The RMI has begun an economic reform program, with the aid of the Asian Development Bank and other organizations. Since 1996, the country has reduced the size of the service sector, eliminated some utility subsidies, and attempted to increase revenues from fisheries and tourism. The sunken World War II ships at Bikini Atoll are a major tourist attraction, and diving is a lucrative part of the tourist industry. In addition, the RMI is developing the aquaculture industry, including the harvesting of pearls. Note has pledged to continue economic restructuring and reform, even if doing so creates some short-term difficulties, in order to bring needed long-term growth. He also intends to continue the former government's support for the private sector.
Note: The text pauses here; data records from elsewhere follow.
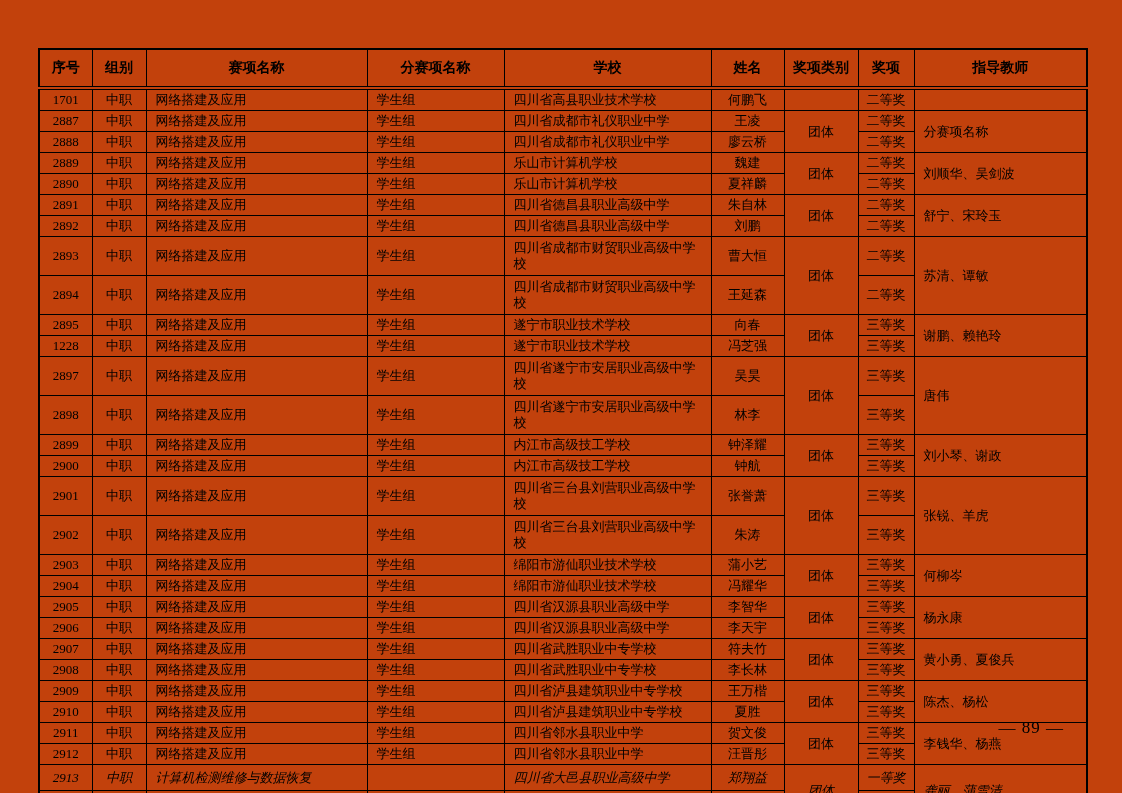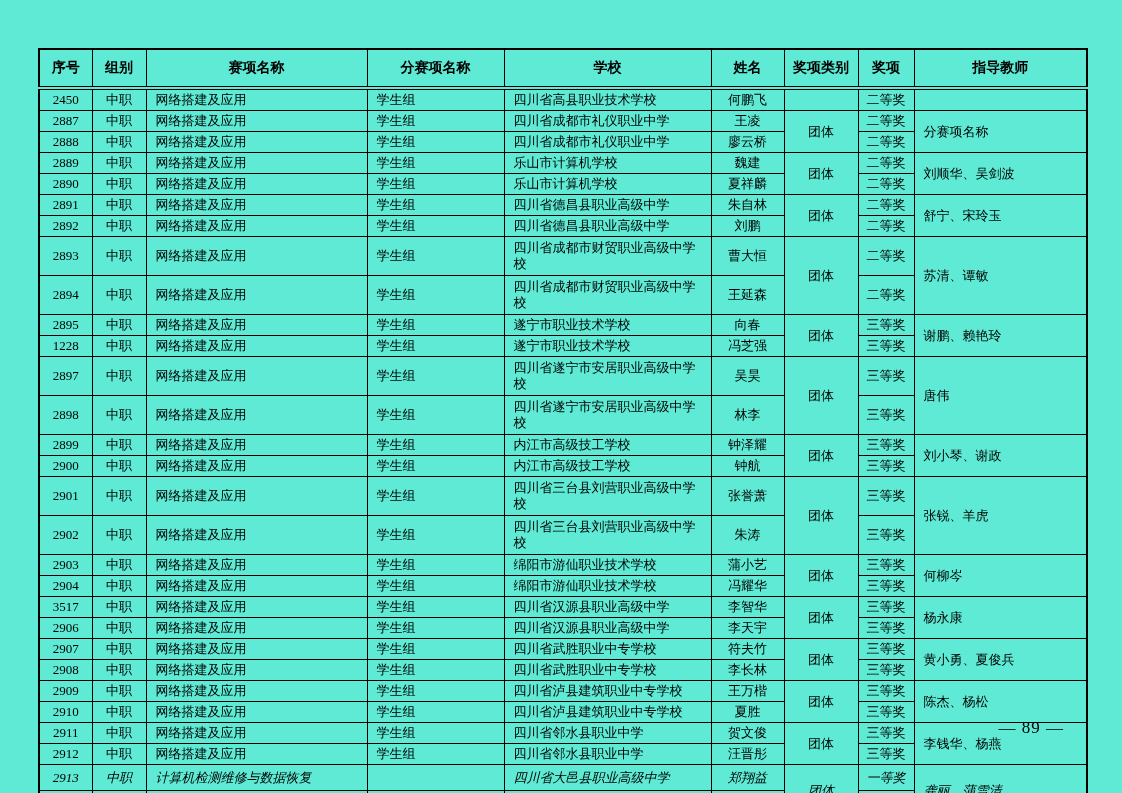--- a/index.html
+++ b/index.html
@@ -1,19 +1,19 @@
 <!DOCTYPE html>
 <html><head>
 <meta charset="utf-8">
 <style>
   html,body{margin:0;padding:0;background:#e8e8e8;}
   .sheet{
     position:relative;
     width:1122px;height:793px;
-    background:#5eead4;
+    background:#c2410c;
     font-family:"Liberation Serif","DejaVu Serif",serif;
     color:#000;
     overflow:hidden;
   }
   table.awards{
     position:absolute;left:38px;top:48px;
     width:1048px;
     border-collapse:collapse;
     table-layout:fixed;
     border:2px solid #000;
@@ -75,21 +75,21 @@
           <th>分赛项名称</th>
           <th>学校</th>
           <th>姓名</th>
           <th>奖项类别</th>
           <th>奖项</th>
           <th>指导教师</th>
         </tr>
       </thead>
     <tbody>
         <tr class="s">
-          <td class="c">2450</td>
+          <td class="c">1701</td>
           <td class="c">中职</td>
           <td class="l">网络搭建及应用</td>
           <td class="l">学生组</td>
           <td class="l">四川省高县职业技术学校</td>
           <td class="c">何鹏飞</td>
           <td class="c"></td>
           <td class="c">二等奖</td>
           <td class="l"></td>
         </tr>
         <tr class="s">
@@ -266,21 +266,21 @@
         <tr class="s">
           <td class="c">2904</td>
           <td class="c">中职</td>
           <td class="l">网络搭建及应用</td>
           <td class="l">学生组</td>
           <td class="l">绵阳市游仙职业技术学校</td>
           <td class="c">冯耀华</td>
           <td class="c">三等奖</td>
         </tr>
         <tr class="s">
-          <td class="c">3517</td>
+          <td class="c">2905</td>
           <td class="c">中职</td>
           <td class="l">网络搭建及应用</td>
           <td class="l">学生组</td>
           <td class="l">四川省汉源县职业高级中学</td>
           <td class="c">李智华</td>
           <td class="c" rowspan="2">团体</td>
           <td class="c">三等奖</td>
           <td class="l" rowspan="2">杨永康</td>
         </tr>
         <tr class="s">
The platform of the UDP, of which Note is a member, also opposes executive and legislative interference with the judiciary, which resulted in the impeachment or resignation of four chief justices in an eight-year period.
Global warming and the possibility of rising sea levels are issues of primary concern for the RMI. The islands rise only a few feet above sea level, and it has been suggested that sea levels could rise 18 inches (46 centimeters) by 2100.